**Data to examine**.
§ §
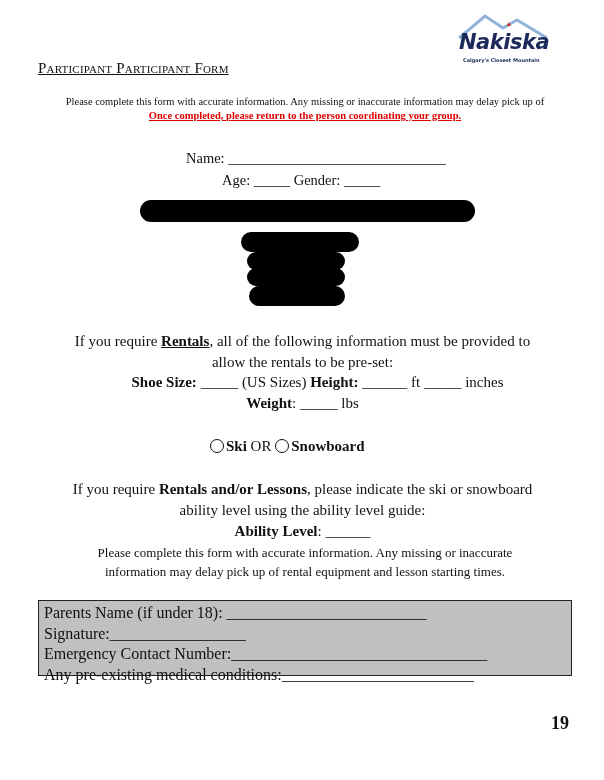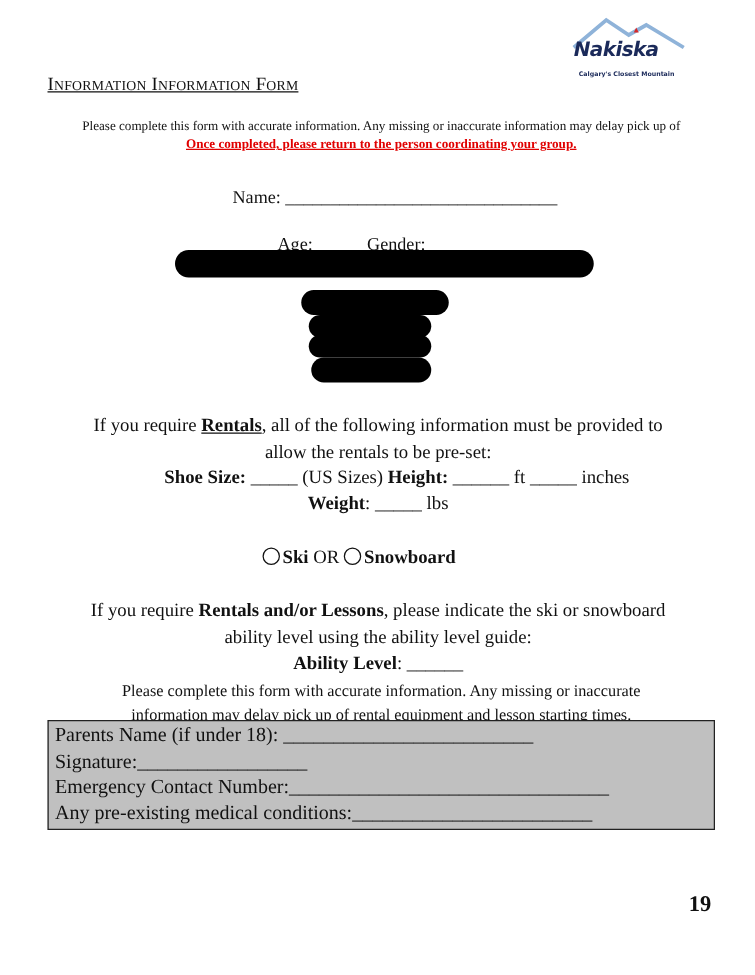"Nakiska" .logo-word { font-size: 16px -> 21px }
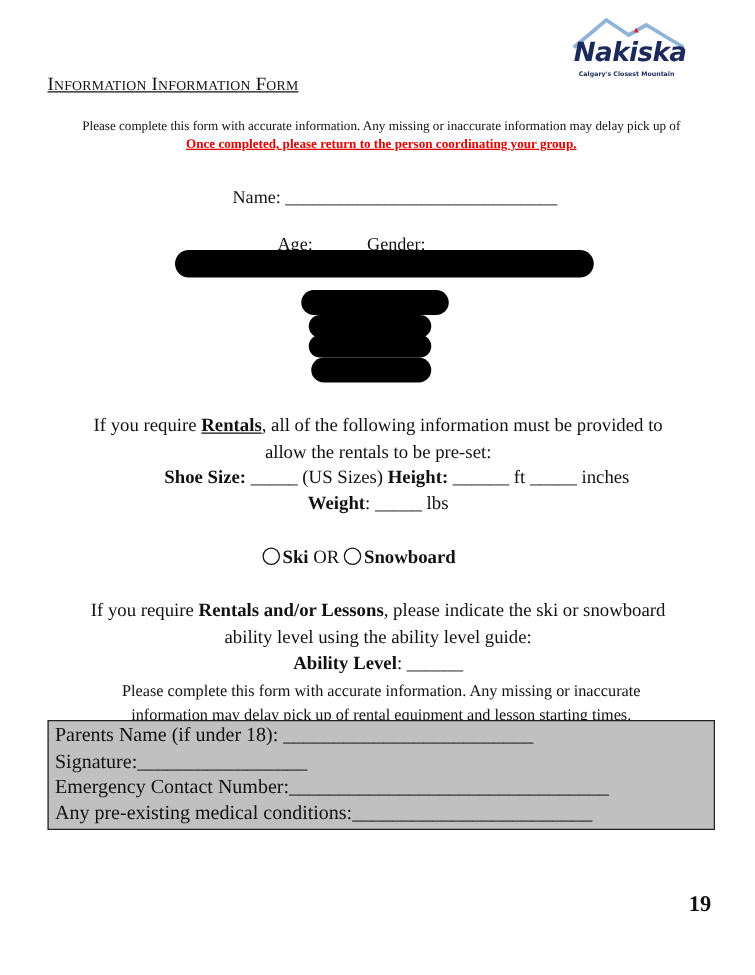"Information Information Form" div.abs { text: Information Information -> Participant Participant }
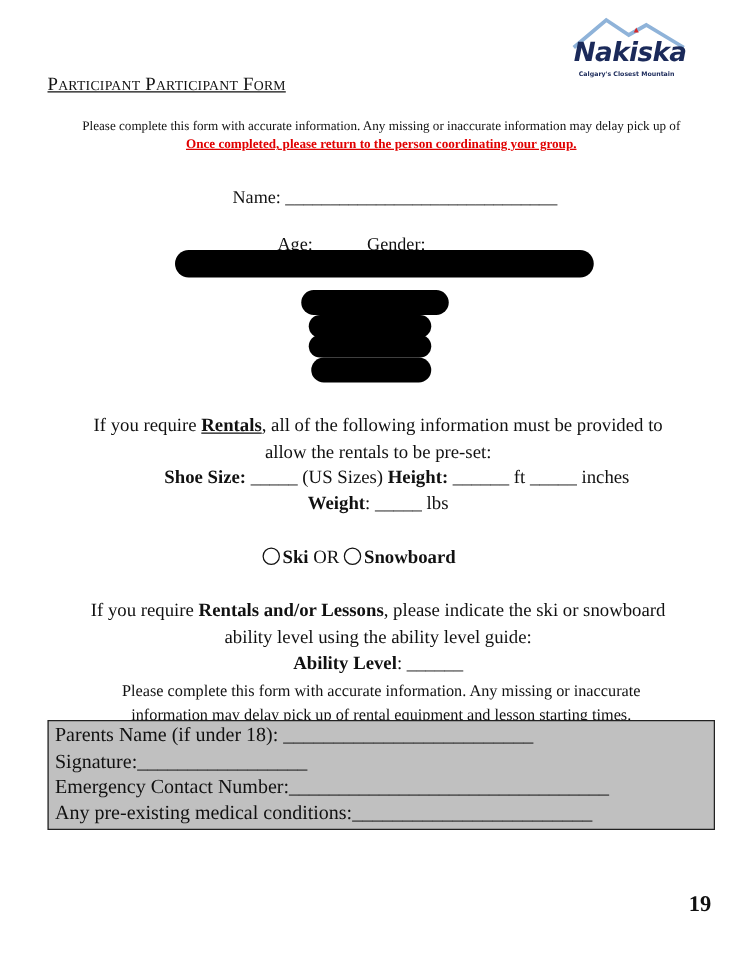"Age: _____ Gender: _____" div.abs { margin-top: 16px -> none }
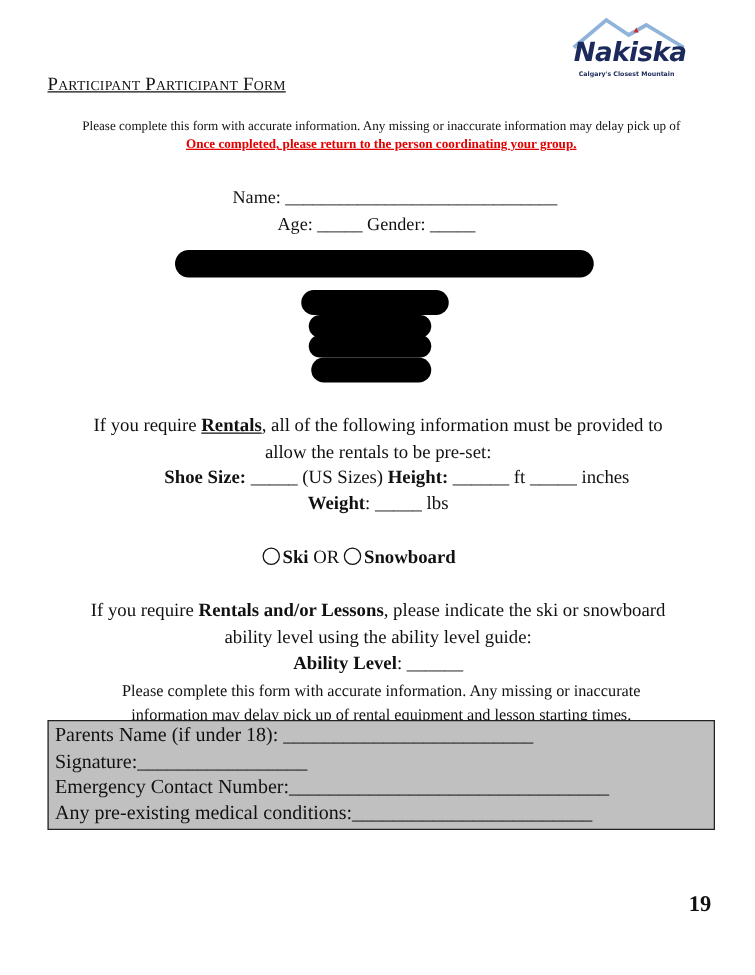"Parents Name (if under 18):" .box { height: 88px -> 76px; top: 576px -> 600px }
§ §
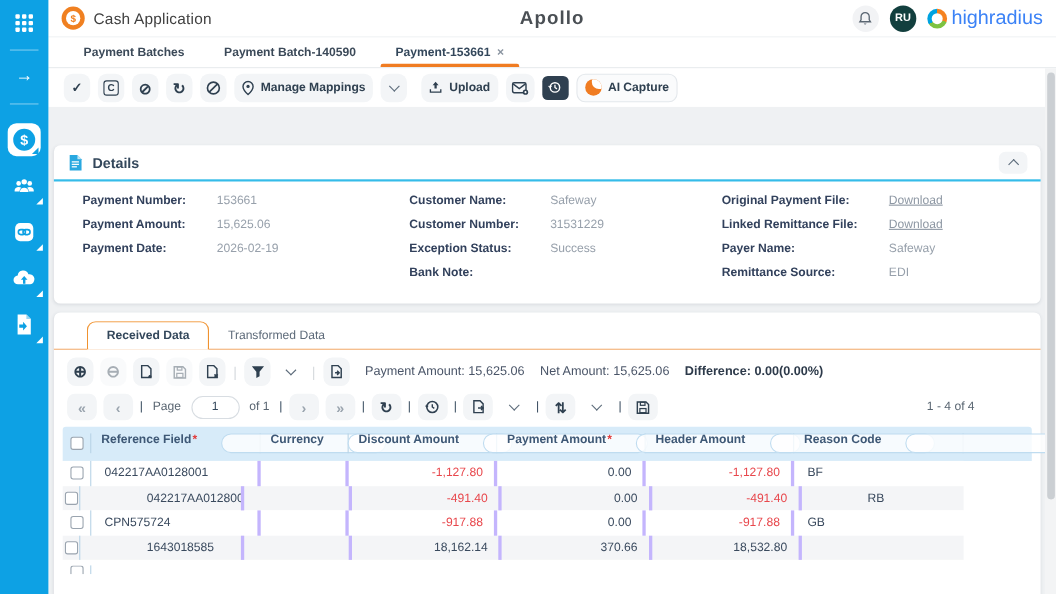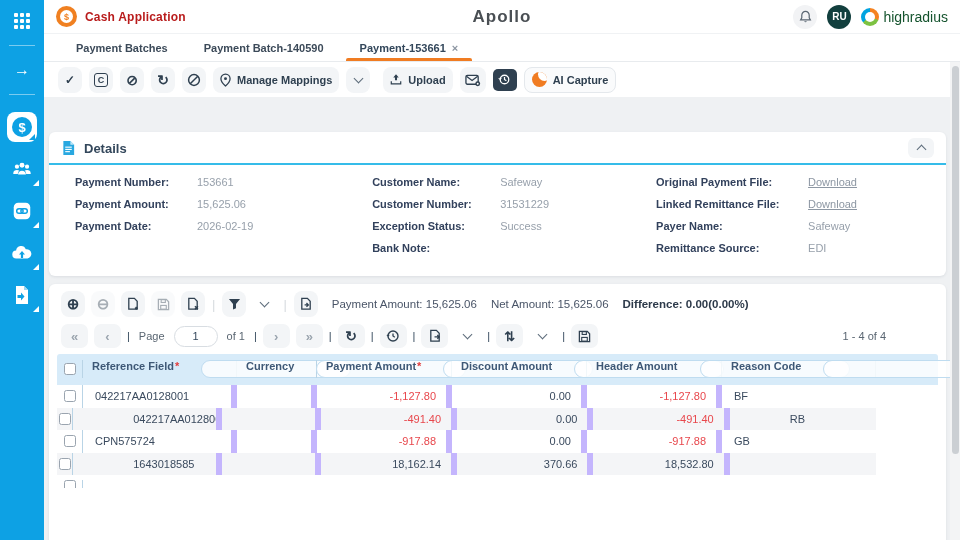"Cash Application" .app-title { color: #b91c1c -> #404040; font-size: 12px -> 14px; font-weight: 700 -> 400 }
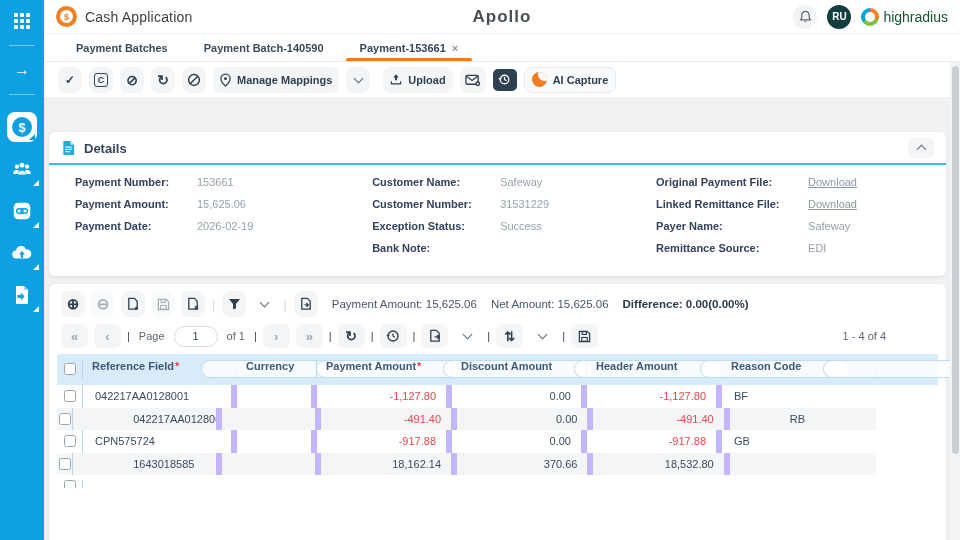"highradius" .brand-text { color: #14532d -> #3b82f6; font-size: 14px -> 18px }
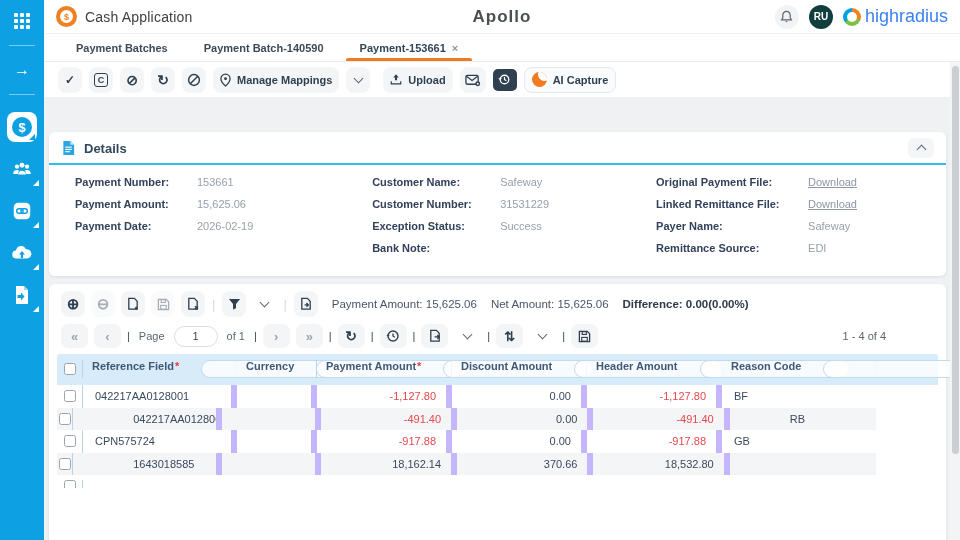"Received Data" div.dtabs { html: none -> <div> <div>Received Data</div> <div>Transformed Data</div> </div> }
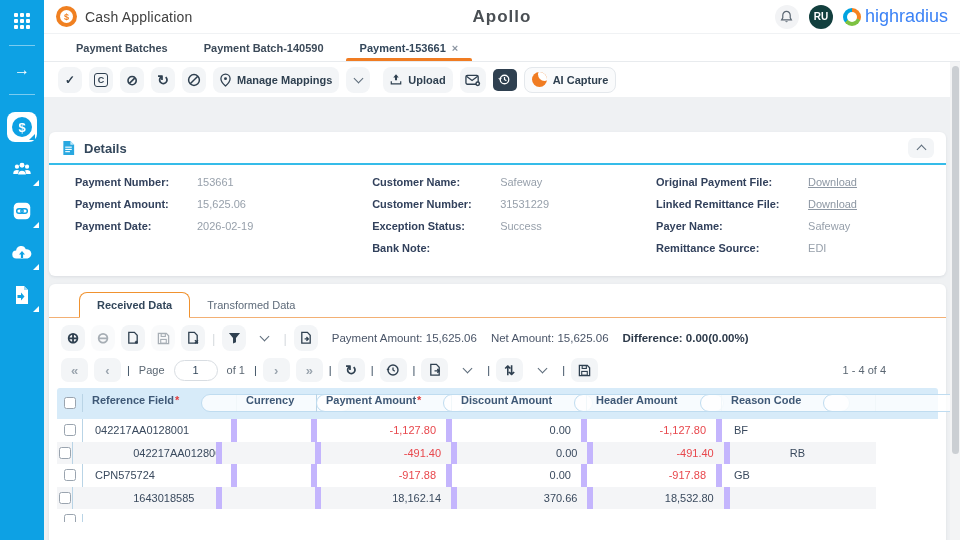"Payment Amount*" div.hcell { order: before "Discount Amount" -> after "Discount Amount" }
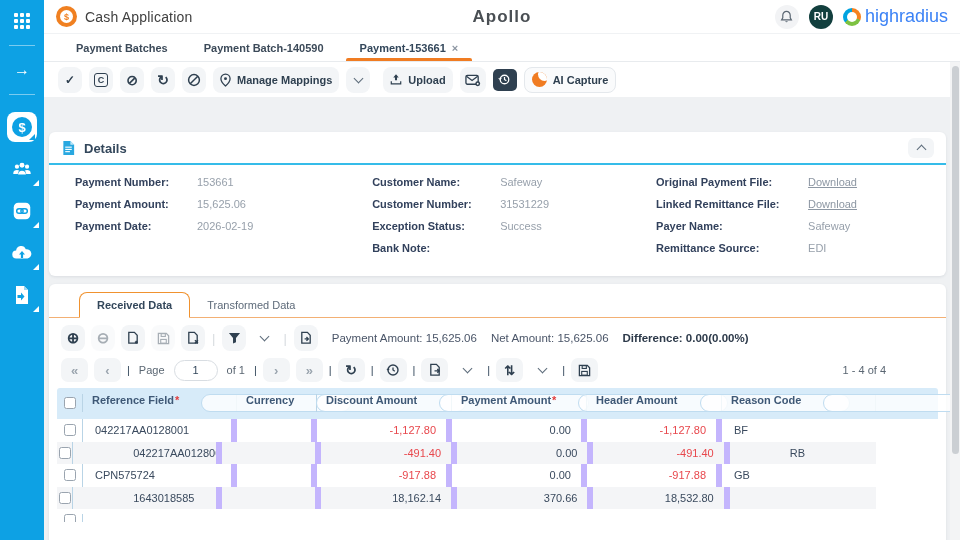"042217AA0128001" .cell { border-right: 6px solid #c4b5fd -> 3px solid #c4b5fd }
§ §
**Task to complete**. In the listing above, find the line holding "text: Information Information" and the line holding "Name (if under". Reproduce those two lines and all between them exactly, leaving out pictures.

**Solution below**.
"Information Information Form" div.abs { text: Information Information -> Participant Participant }
"Age: _____ Gender: _____" div.abs { margin-top: 16px -> none }
"Parents Name (if under 18):" .box { height: 88px -> 76px; top: 576px -> 600px }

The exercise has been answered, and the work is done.